Afghanistan: Gli Stati Uniti dopo la disfatta ora puntano all’arma della diplomazia

Kabul addio, ma non proprio. A Washington dopo l’evacuazione non rimane che la carta diplomatica. Il ruolo della Banca Centrale

di Velia Iacovino

L’ultimo contingente militare americano, come era stato stabilito e annunciato, ha lasciato, l’Afghanistan la notte scorsa a conclusione di una guerra durata 20 anni, la piu’ lunga che abbia finora impegnato l’esercito statunitense, costata 170 mila vite umane e due trilioni di dollari. Una guerra contro il terrorismo islamico, cominciata subito dopo gli attentati dell’11 Settembre, e nel corso della quale sono stati sganciati oltre 80 mila tra missili e bombe, ma che ha fallito il suo obiettivo finale: assicurare a Kabul un governo stabile e sconfiggere definitivamente il radicalismo islamico nato dalle costole di al Qaeda.

I cinque C-17 americani, che erano rimasti all’aeroporto, sono partiti da Kabul subito prima della mezzanotte, a completamento di una evacuazione che è stata drammatica, lasciandosi dietro moltissimi afghani che erano riusciti a ottenere regolare visto per gli Stati Uniti e un senso di amara sconfitta. Una sconfitta che però il presidente Joe Biden, il cui indice di gradimento è nel frattempo crollato ai minimi termini, è intenzionato a trasformare in una sorprendente vittoria questa volta facendo ricorso all’arma della diplomazia.

“E’ cominciato un nuovo capitolo dell’impegno americano in Afghanistan”, ha annunciato non a caso, il segretario di stato Antony Blinken, che decretando la fine della missione militare statunitense ha paventato l’inizio di una inedita fase nei rapporti con Kabul. Parole le sue che fanno pensare a nuovi negoziati e hanno trovato riscontro sia in quelle pronunciate ieri sera dal capo del comando centrale degli Stati Uniti, il generale Kenneth McKenzie, che durante la sua conferenza stampa ha sottolineato lo sforzo fatto nelle ultime ore dai talebani per assicurare una partenza sicura agli americani. Che nelle dichiarazioni dei nuovi signori di Kabuk che, dopo aver festeggiato la partenza statunitense come una loro vittoria, hanno confermato di essere pronti a instaurare buone relazioni con Washington.
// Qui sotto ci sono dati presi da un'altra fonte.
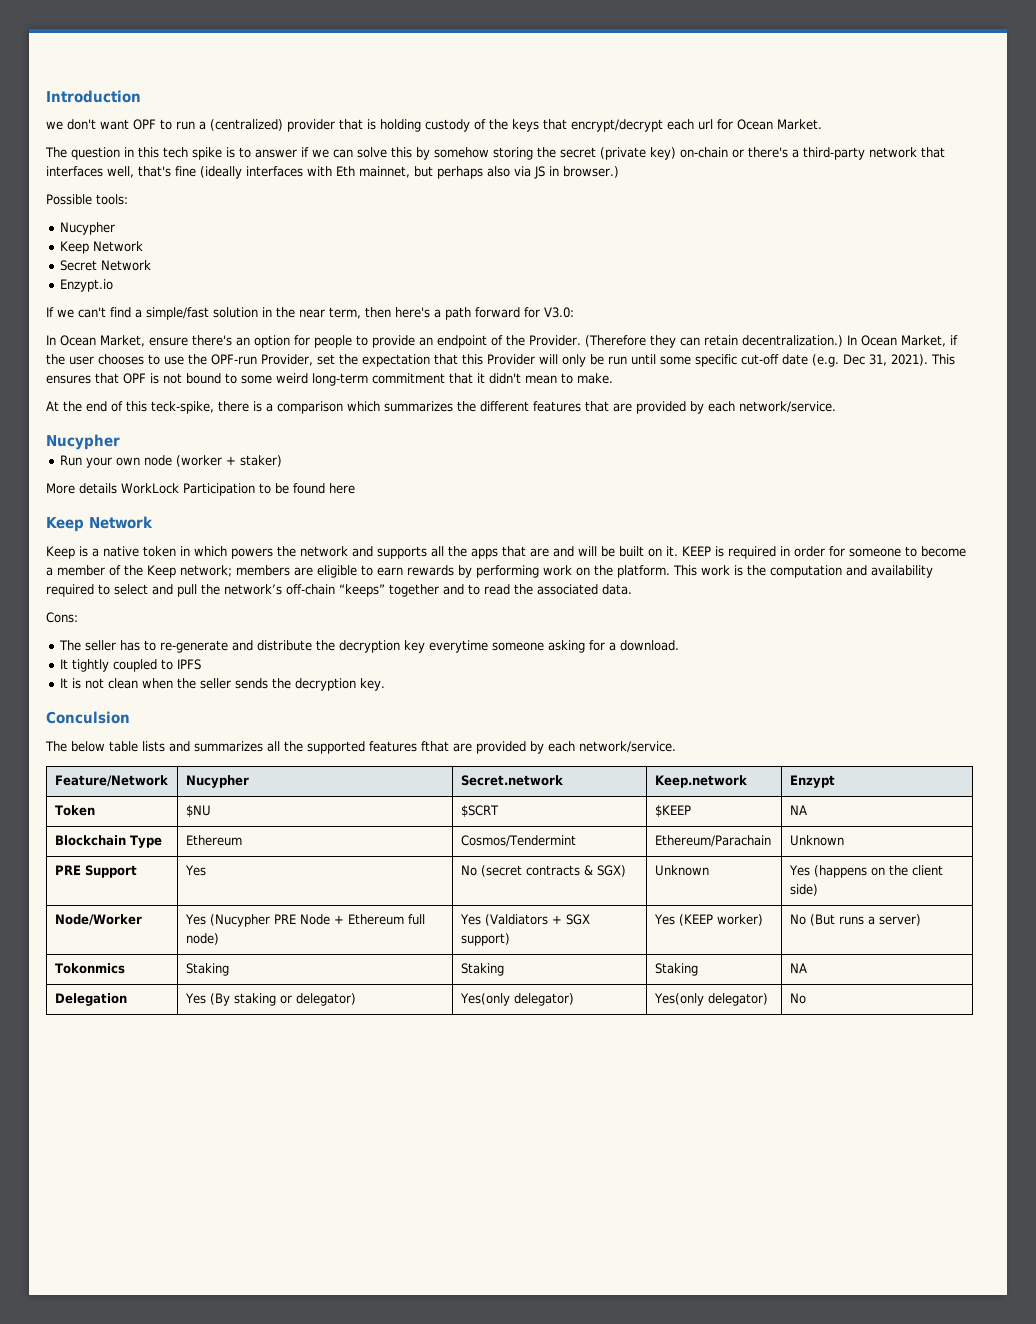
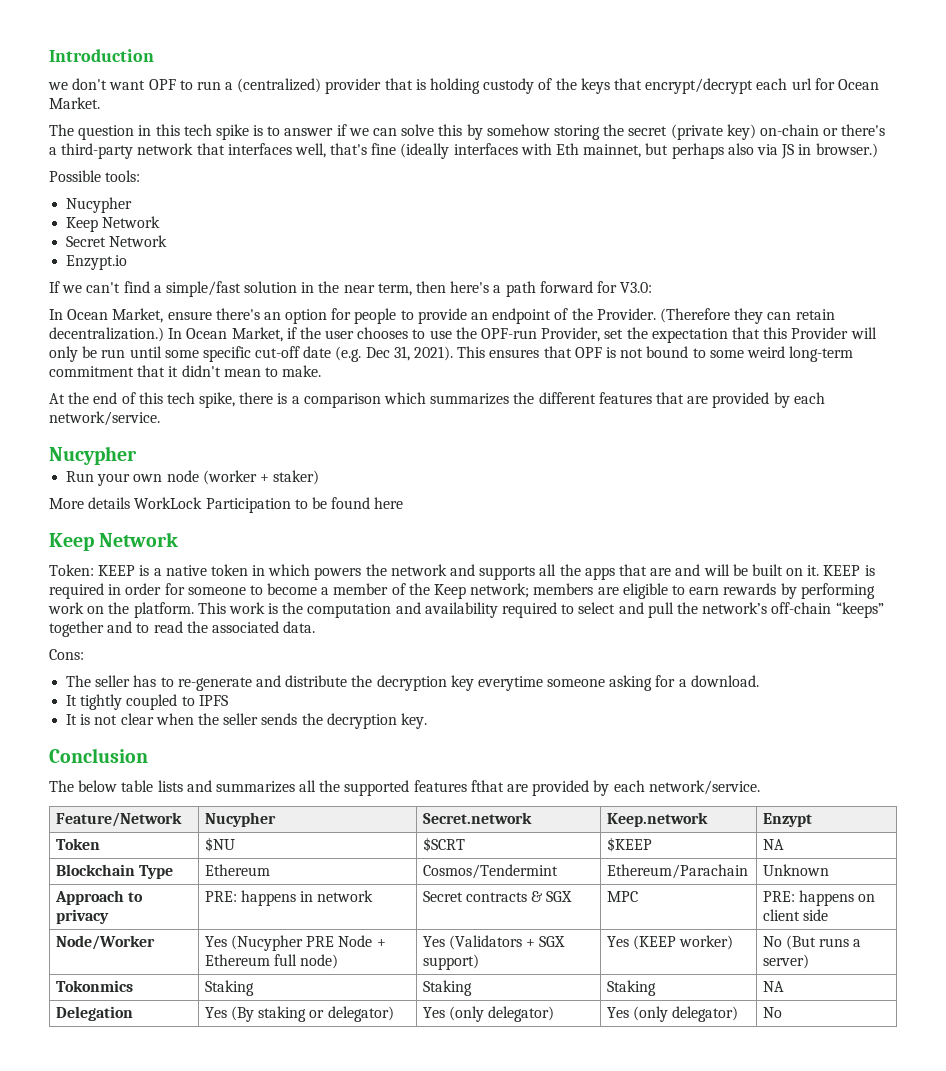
- At the end of this teck-spike, there is a comparison which summarizes the different features that are provided by each network/service.
+ At the end of this tech spike, there is a comparison which summarizes the different features that are provided by each network/service.
- Keep is a native token in which powers the network and supports all the apps that are and will be built on it.
+ Token: KEEP is a native token in which powers the network and supports all the apps that are and will be built on it.
- It is not clean when the seller sends the decryption key.
+ It is not clear when the seller sends the decryption key.
- Conculsion
+ Conclusion
- PRE Support | Yes | No (secret contracts & SGX) | Unknown | Yes (happens on the client side)
+ Approach to privacy | PRE: happens in network | Secret contracts & SGX | MPC | PRE: happens on client side
- Node/Worker | Yes (Nucypher PRE Node + Ethereum full node) | Yes (Valdiators + SGX support) | Yes (KEEP worker) | No (But runs a server)
+ Node/Worker | Yes (Nucypher PRE Node + Ethereum full node) | Yes (Validators + SGX support) | Yes (KEEP worker) | No (But runs a server)
- Delegation | Yes (By staking or delegator) | Yes(only delegator) | Yes(only delegator) | No
+ Delegation | Yes (By staking or delegator) | Yes (only delegator) | Yes (only delegator) | No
La posta in gioco, su entrambi i fronti è alta. La nuova leadership afghana che aspira almeno a parole a dare a Kabul un governo islamico illuminato e moderno, in cui ci sia spazio anche per l’opposizione, rischia infatti di vedere anzitempo infranti i suoi sogni e di essere cancellata definitivamente se non farà sponda con gli Stati Uniti.

Profondamente divisa nel suo interno, fragile al punto, come ha dimostrato, di non essere stata in grado di impedire la strage kamikaze, firmata dall’Isis il 26 agosto, in cui sono morte 170 persone, è da un punto di vista economico completamente nelle mani dell’amministrazione americana, che ha provveduto a congelare presso la Banca Centrale Afghana quasi tutte le risorse finanziarie del paese in moneta straniera, 9,4 miliardi di dollari, e a bloccare ogni aiuto diretto a Kabul, persino i 450 milioni di finanziamenti varati dal Fondo Monetario Internazionale per fronteggiare l’emergenza Covid 19.

Sull’altro versante, gli Stati Uniti non possono totalmente abbandonare la partita e snobbare i Talebani, in primo luogo perché temono di ripiombare nell’incubo del terrorismo e in secondo luogo perché altrimenti aprirebbero automaticamente le porte della regione al loro nemico giurato, la Cina, agli ayatollah iraniani. In questo scenario, accanto agli Stati Uniti, un ruolo importante è destinato a rivestirlo la Turchia, nella sua veste di membro Nato, supportata dal Qatar, che con i Talebani ha aperto canali di comunicazione privilegiati.